#### How to complete this task
Retype the data exactly, skipping any picture in it.

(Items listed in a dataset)
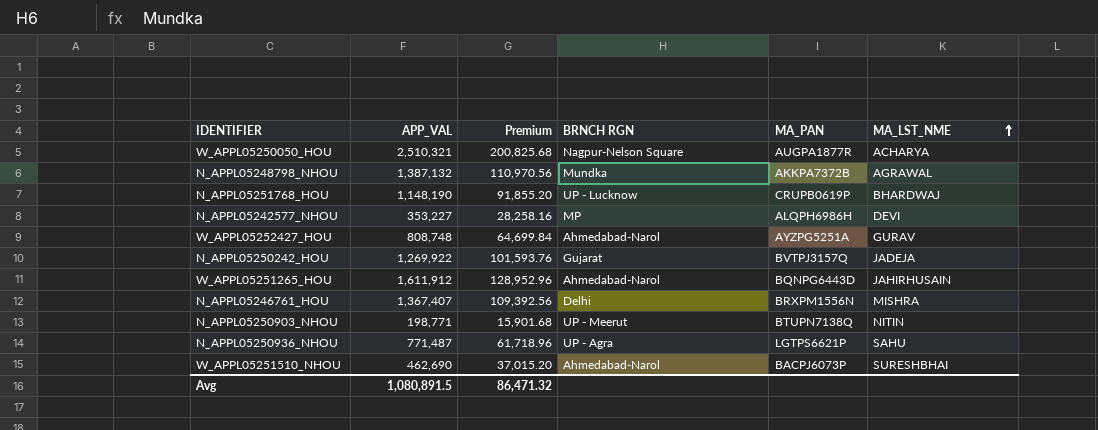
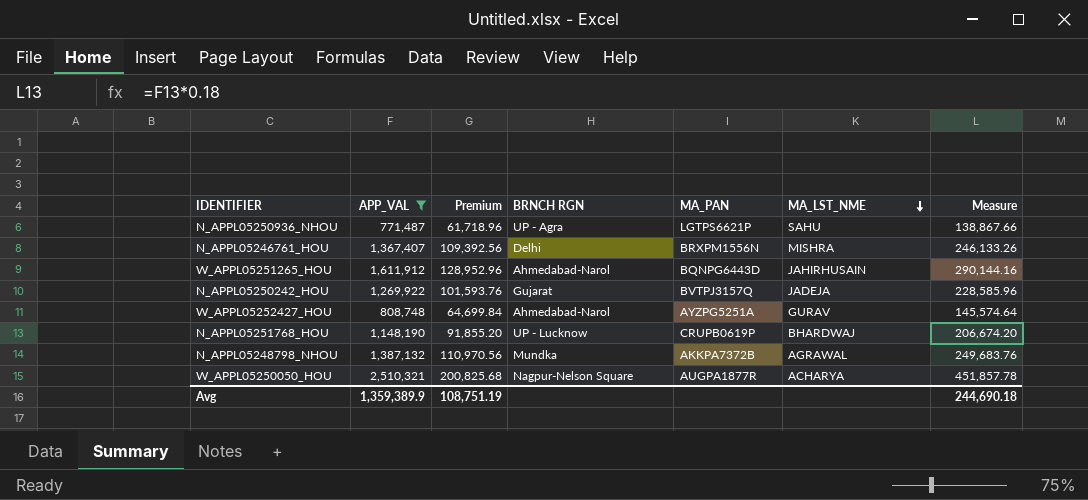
filter: none -> APP_VAL >= 771,487
row order: MA_LST_NME ascending -> MA_LST_NME descending
column Measure | formula: none -> [APP_VAL] * 0.18
Avg | APP_VAL: 1,080,891.5 -> 1,359,389.9
Avg | Premium: 86,471.32 -> 108,751.19

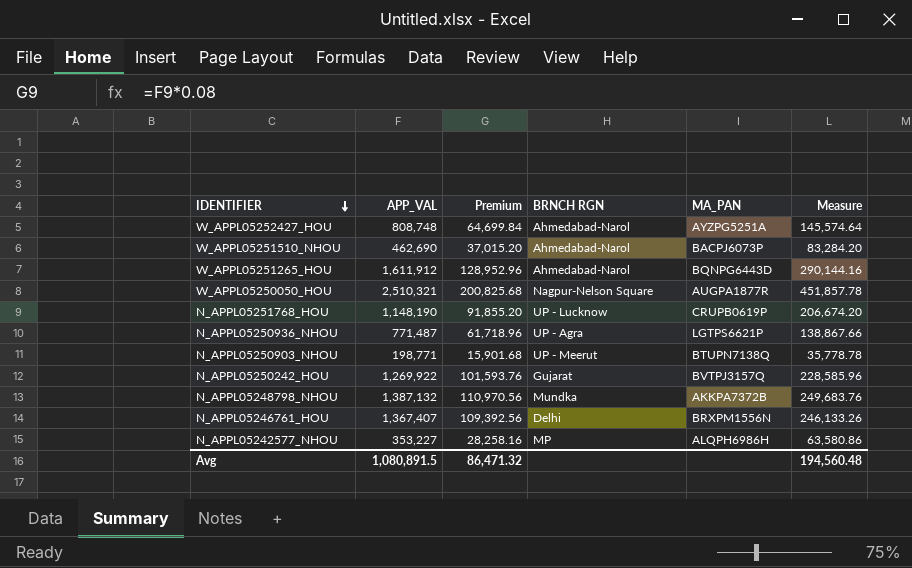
filter: APP_VAL >= 771,487 -> none
row order: MA_LST_NME descending -> IDENTIFIER descending
column MA_LST_NME | position: 6 -> none
Avg | APP_VAL: 1,359,389.9 -> 1,080,891.5
Avg | Premium: 108,751.19 -> 86,471.32
Avg | Measure: 244,690.18 -> 194,560.48

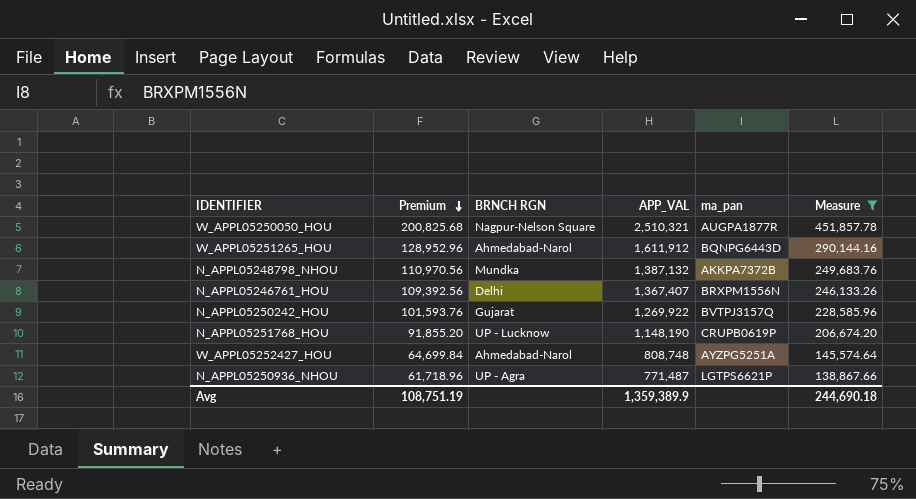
filter: none -> Measure >= 138,867.66
row order: IDENTIFIER descending -> Premium descending
column APP_VAL | position: 2 -> 4
column name: MA_PAN -> ma_pan
Avg | Premium: 86,471.32 -> 108,751.19
Avg | APP_VAL: 1,080,891.5 -> 1,359,389.9
Avg | Measure: 194,560.48 -> 244,690.18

#### Solution
filter: none -> APP_VAL >= 771,487
row order: MA_LST_NME ascending -> MA_LST_NME descending
column Measure | formula: none -> [APP_VAL] * 0.18
Avg | APP_VAL: 1,080,891.5 -> 1,359,389.9
Avg | Premium: 86,471.32 -> 108,751.19

filter: APP_VAL >= 771,487 -> none
row order: MA_LST_NME descending -> IDENTIFIER descending
column MA_LST_NME | position: 6 -> none
Avg | APP_VAL: 1,359,389.9 -> 1,080,891.5
Avg | Premium: 108,751.19 -> 86,471.32
Avg | Measure: 244,690.18 -> 194,560.48

filter: none -> Measure >= 138,867.66
row order: IDENTIFIER descending -> Premium descending
column APP_VAL | position: 2 -> 4
column name: MA_PAN -> ma_pan
Avg | Premium: 86,471.32 -> 108,751.19
Avg | APP_VAL: 1,080,891.5 -> 1,359,389.9
Avg | Measure: 194,560.48 -> 244,690.18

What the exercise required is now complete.